KONUŞMALAR – 14

Nihan ÖZTÜRK

Murat: “Avrupa tarihi bakımından belki de gerçek anlamda hiç bahsedilmeyen Endülüs Medeniyeti dönemi var. Yaklaşık 300 yıl İspanya’nın tamamına hâkim kalınmış. İlmî ve fennî olarak coğrafyanın diğer bölgelerine müthiş bir üstünlük. Asıl olarak bakıldığında Avrupa’nın ciddi boyutta bugüne kadar gelişmesini ve şekilenmesini tetikleyen büyük bir faktör diyebilir miyiz?”

Orhan: “Sadece bunlarla kalsa iyi. Ahlâk, hayat kalitesi hatta edebiyat ve musikî de öyle bir üstünlük ki, neticede cihad şuurunun azalması ve taht kavgası ile sefası içerisinde boğulup, dağılıp gidiyor. Dikkate şayan tarafı Abbasîlerin iktidara gelmesiyle Emevîler Batı’ya doğru hareketle oraya gidip 700’lerin başında fethediyor. Yanlış hatırlamıyorsam 754’de devletleşiyor, tarihi kaynaklara göre hemen ardından 756’da Papalık Devleti ilan ediliyor. Yani yükselen ve genişlemesi korkusuyla İslâm Medeniyeti’ne karşı kurulması zaruri oluyor. Fakat 900’lerin başında Endülüslü Emevîler Halifelik ünvanını da kullanmaya başlayınca işler karışmaya başlıyor. Bu yıllarda İslâm coğrafyasında Abbasîler, Fatimîler derken üçüncü bir Halife otoritesi ortaya çıkmış oluyor.”

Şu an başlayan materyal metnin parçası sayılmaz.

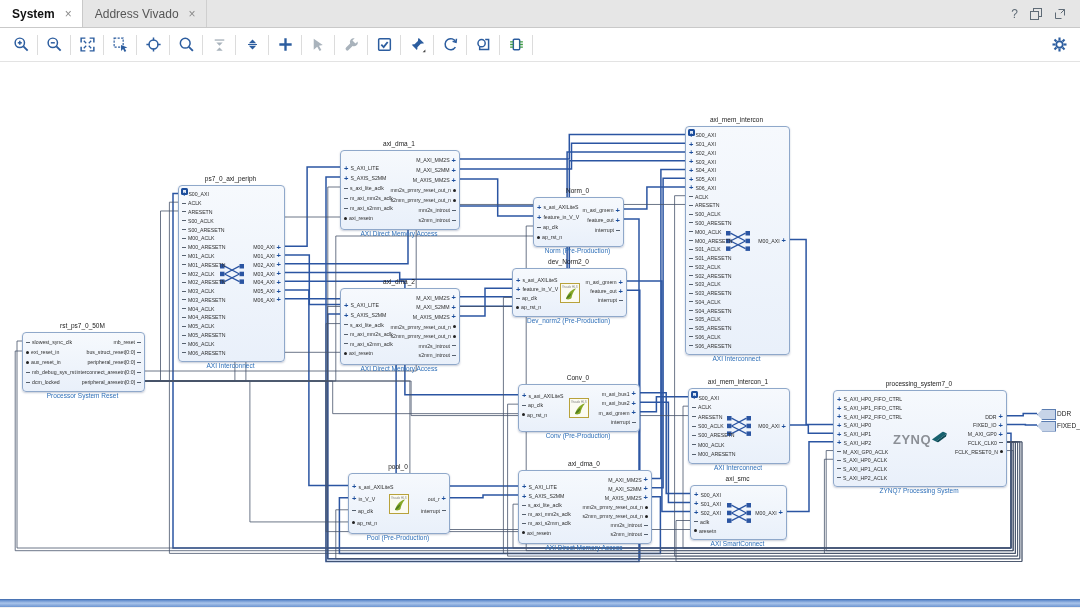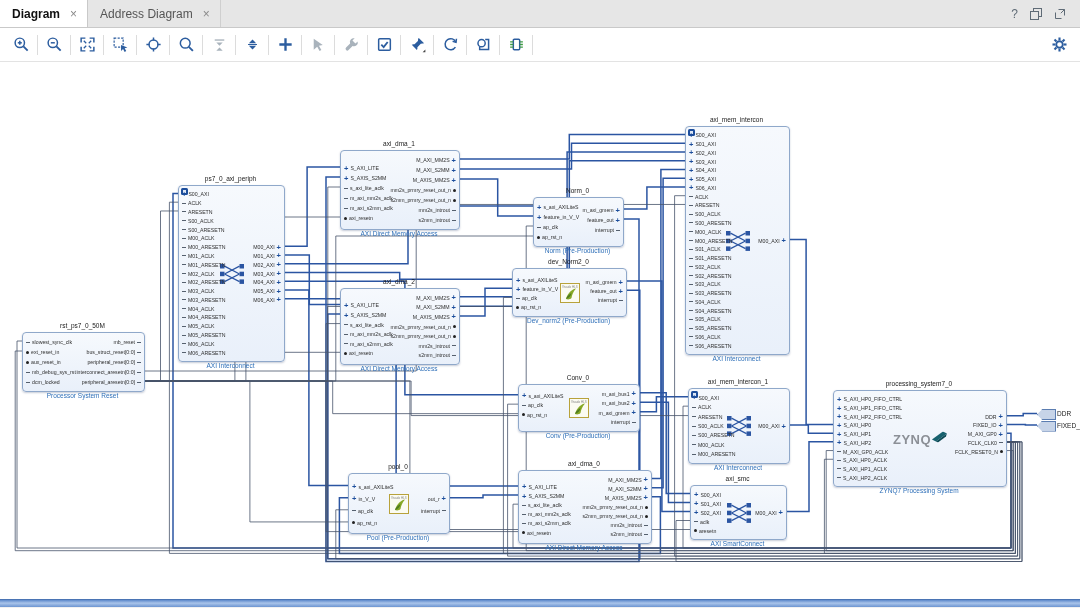--- a/index.html
+++ b/index.html
@@ -63,7 +63,7 @@
 
   <div class="tabbar">
     <div class="tab active">
-      <span>Diagram</span>
+      <span>System</span>
       <span class="x">×</span>
     </div>
     <div class="tab">

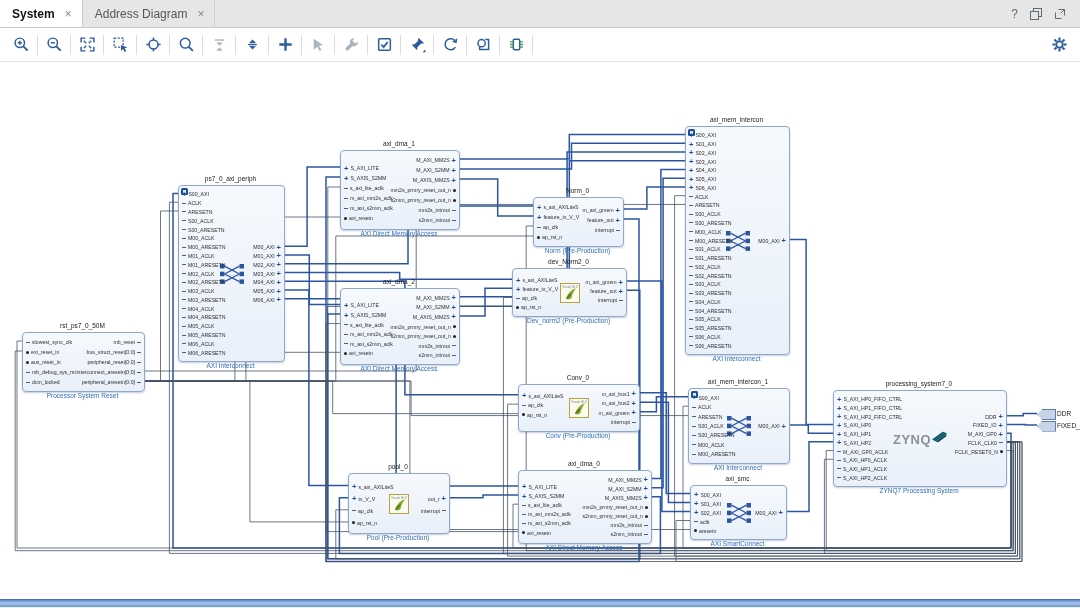--- a/index.html
+++ b/index.html
@@ -67,7 +67,7 @@
       <span class="x">×</span>
     </div>
     <div class="tab">
-      <span>Address Diagram</span>
+      <span>Address Vivado</span>
       <span class="x">×</span>
     </div>
     <div class="winbtns">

Murat: “Derken Htrıstiyan birlikleri fırsat kollayıp buraya çullanmaya başlıyorlar.”

Orhan: “Aynen. Papa’nın kutsadığı Krallar ve Kraliçeler ordularını birleştirince, siyasî otorite olarak 1000’lerin başında yıkıma uğramış oluyor. Anlıyoruz ki her ne yüksek bir durumda olursan ol, askerî güç ve siyasî otorite bazında aynı kalitede kalınmalı. Kalmayınca geriye kalan Endülüs müslüman ahali kıyıma uğramaya başlıyor. Hırıstiyanlar ellerine geçirdikleri değerli bilgileri de anladıkları kadarıyla gelişimlerinde kullanmak üzere alıyorlar. O topraklarda Müslümanların hâkimiyeti altında rahat yaşayan Yahudiler de nasibini alıyor bu Hıristiyan katliamlarından. Gerisini biliyorsun işte 1400 yıllarına kadar zar zor bir yaşam ve Kilisenin Engizisyon mahkeme ve yasalarını İspanyolların kabulu sonrası etnik temizliğe geliniyor.”

Murat: “O tarihlerde Osmanlı Donanması sayesinde bazı müslümanlar katliamdan ve Hırıstiyanlaşmaktan kurtuluyor…”

Orhan: “Kurtarılanlar sadece Müslümanlar değil, Yahudiler de. Öyle bir kaç bin değil 200 bin civarında. Geriye kalan Yahudilerin Hırıstiyanlaşmış kripto Yahudiler olduğu biliniyor.”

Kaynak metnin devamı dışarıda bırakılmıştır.